--- TASK STATEMENT ---
Collect all lines containing the word "Portable" from the data.

--- RECORDS SHOWN ---
++++
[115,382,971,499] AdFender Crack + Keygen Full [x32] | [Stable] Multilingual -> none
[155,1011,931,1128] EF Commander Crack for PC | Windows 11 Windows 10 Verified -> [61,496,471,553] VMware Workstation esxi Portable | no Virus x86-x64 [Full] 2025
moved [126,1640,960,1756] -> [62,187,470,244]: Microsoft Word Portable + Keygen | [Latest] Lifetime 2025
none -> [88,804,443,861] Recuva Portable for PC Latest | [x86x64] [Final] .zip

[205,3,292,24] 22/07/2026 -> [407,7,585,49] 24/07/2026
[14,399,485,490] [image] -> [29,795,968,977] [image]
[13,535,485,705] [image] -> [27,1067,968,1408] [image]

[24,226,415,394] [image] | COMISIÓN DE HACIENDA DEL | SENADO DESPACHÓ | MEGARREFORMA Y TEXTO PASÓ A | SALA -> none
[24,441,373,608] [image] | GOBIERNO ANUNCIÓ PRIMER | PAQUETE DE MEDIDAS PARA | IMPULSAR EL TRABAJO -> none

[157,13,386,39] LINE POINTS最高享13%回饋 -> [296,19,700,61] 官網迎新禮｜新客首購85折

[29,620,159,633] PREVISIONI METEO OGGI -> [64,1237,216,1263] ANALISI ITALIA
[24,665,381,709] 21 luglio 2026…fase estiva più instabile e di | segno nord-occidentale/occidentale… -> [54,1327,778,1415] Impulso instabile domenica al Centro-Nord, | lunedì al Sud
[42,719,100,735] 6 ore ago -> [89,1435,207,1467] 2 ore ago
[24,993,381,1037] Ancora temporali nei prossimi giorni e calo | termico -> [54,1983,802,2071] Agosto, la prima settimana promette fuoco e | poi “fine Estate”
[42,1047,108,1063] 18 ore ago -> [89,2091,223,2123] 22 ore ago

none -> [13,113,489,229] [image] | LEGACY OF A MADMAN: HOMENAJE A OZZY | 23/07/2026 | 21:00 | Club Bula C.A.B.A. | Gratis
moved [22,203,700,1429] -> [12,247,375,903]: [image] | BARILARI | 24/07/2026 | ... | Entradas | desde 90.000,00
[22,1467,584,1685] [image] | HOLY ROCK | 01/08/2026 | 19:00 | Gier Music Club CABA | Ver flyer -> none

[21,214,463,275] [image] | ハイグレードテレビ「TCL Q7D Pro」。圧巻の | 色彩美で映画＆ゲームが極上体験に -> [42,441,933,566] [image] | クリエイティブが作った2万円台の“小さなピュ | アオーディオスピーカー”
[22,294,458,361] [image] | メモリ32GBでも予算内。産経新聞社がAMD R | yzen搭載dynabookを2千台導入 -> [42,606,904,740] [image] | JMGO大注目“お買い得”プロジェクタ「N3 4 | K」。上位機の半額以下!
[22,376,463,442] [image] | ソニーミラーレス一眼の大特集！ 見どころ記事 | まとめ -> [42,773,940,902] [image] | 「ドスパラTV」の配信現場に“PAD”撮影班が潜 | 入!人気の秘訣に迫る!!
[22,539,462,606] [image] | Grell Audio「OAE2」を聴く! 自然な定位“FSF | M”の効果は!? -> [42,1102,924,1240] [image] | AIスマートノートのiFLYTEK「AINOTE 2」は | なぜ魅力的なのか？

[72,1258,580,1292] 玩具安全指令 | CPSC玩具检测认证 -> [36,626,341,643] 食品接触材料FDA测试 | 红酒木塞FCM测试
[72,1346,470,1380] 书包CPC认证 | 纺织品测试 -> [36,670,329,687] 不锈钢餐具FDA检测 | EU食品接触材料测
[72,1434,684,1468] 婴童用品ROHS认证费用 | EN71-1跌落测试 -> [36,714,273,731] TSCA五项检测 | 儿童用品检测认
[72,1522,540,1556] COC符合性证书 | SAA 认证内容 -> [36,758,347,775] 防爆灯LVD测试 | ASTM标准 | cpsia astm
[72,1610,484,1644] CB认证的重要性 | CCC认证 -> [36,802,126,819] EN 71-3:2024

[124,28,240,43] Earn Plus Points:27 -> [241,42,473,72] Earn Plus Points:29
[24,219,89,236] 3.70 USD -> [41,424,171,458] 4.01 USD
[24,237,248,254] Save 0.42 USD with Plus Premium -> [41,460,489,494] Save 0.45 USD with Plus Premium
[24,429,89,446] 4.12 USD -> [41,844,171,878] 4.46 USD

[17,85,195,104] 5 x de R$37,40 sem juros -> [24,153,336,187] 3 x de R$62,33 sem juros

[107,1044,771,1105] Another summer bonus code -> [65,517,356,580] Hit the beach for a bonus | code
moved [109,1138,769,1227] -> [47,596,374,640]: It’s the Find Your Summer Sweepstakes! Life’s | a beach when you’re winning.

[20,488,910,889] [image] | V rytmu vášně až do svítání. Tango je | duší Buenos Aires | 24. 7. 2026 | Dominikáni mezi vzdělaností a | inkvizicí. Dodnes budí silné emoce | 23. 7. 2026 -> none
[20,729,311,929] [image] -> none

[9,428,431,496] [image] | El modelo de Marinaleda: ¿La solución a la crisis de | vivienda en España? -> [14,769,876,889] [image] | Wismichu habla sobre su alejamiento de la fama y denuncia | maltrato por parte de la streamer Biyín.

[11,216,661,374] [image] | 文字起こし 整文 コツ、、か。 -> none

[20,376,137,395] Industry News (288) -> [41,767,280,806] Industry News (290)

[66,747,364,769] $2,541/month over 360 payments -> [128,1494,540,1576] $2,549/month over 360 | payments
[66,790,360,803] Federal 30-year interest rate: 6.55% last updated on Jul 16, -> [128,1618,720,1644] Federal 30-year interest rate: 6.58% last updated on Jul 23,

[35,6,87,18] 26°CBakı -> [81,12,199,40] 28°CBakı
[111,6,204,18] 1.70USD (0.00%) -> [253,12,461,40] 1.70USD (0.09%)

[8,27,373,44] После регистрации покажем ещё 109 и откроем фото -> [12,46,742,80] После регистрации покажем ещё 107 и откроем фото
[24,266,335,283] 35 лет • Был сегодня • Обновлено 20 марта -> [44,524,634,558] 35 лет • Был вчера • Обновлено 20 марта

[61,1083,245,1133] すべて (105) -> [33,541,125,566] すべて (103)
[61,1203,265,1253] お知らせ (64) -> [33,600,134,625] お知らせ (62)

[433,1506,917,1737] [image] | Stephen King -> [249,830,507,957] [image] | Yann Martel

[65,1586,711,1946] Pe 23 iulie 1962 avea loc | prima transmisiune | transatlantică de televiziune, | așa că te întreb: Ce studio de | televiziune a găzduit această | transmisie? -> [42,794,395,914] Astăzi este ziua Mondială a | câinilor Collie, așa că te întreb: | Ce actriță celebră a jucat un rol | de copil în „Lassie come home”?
++++
--- ANSWER FOR THIS EXERCISE ---
[155,1011,931,1128] EF Commander Crack for PC | Windows 11 Windows 10 Verified -> [61,496,471,553] VMware Workstation esxi Portable | no Virus x86-x64 [Full] 2025
moved [126,1640,960,1756] -> [62,187,470,244]: Microsoft Word Portable + Keygen | [Latest] Lifetime 2025
none -> [88,804,443,861] Recuva Portable for PC Latest | [x86x64] [Final] .zip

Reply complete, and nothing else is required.